■ Requirement
Transcribe the lines below exactly. No image belongs in the transcription.

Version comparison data
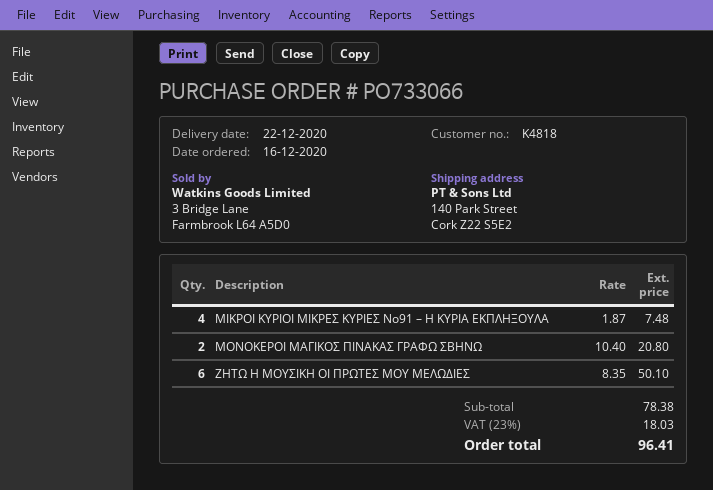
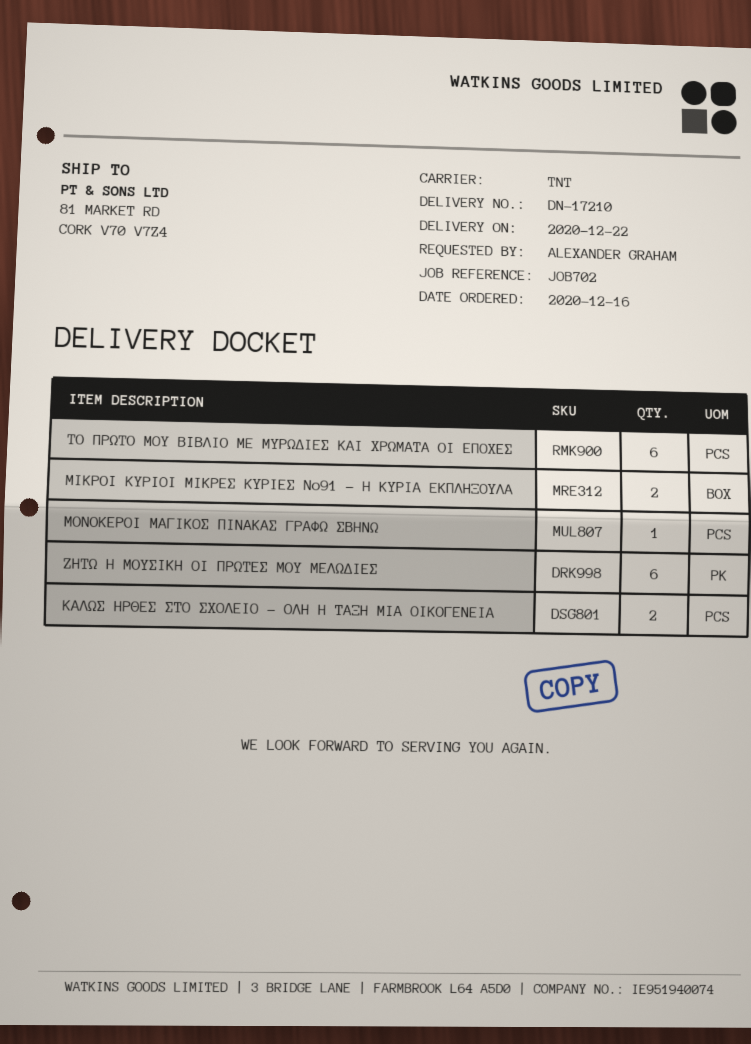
ship to: 140 Park Street, Cork Z22 S5E2 -> 81 MARKET RD, CORK V70 V7Z4
ΜΙΚΡΟΙ ΚΥΡΙΟΙ ΜΙΚΡΕΣ ΚΥΡΙΕΣ No91 – Η ΚΥΡΙΑ ΕΚΠΛΗΞΟΥΛΑ: 4 -> 2
ΜΟΝΟΚΕΡΟΙ ΜΑΓΙΚΟΣ ΠΙΝΑΚΑΣ ΓΡΑΦΩ ΣΒΗΝΩ: 2 -> 1
ΤΟ ΠΡΩΤΟ ΜΟΥ ΒΙΒΛΙΟ ΜΕ ΜΥΡΩΔΙΕΣ ΚΑΙ ΧΡΩΜΑΤΑ ΟΙ ΕΠΟΧΕΣ: none -> 6
ΚΑΛΩΣ ΗΡΘΕΣ ΣΤΟ ΣΧΟΛΕΙΟ – ΟΛΗ Η ΤΑΞΗ ΜΙΑ ΟΙΚΟΓΕΝΕΙΑ: none -> 2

■ Task output
ship to: 140 Park Street, Cork Z22 S5E2 -> 81 MARKET RD, CORK V70 V7Z4
ΜΙΚΡΟΙ ΚΥΡΙΟΙ ΜΙΚΡΕΣ ΚΥΡΙΕΣ No91 – Η ΚΥΡΙΑ ΕΚΠΛΗΞΟΥΛΑ: 4 -> 2
ΜΟΝΟΚΕΡΟΙ ΜΑΓΙΚΟΣ ΠΙΝΑΚΑΣ ΓΡΑΦΩ ΣΒΗΝΩ: 2 -> 1
ΤΟ ΠΡΩΤΟ ΜΟΥ ΒΙΒΛΙΟ ΜΕ ΜΥΡΩΔΙΕΣ ΚΑΙ ΧΡΩΜΑΤΑ ΟΙ ΕΠΟΧΕΣ: none -> 6
ΚΑΛΩΣ ΗΡΘΕΣ ΣΤΟ ΣΧΟΛΕΙΟ – ΟΛΗ Η ΤΑΞΗ ΜΙΑ ΟΙΚΟΓΕΝΕΙΑ: none -> 2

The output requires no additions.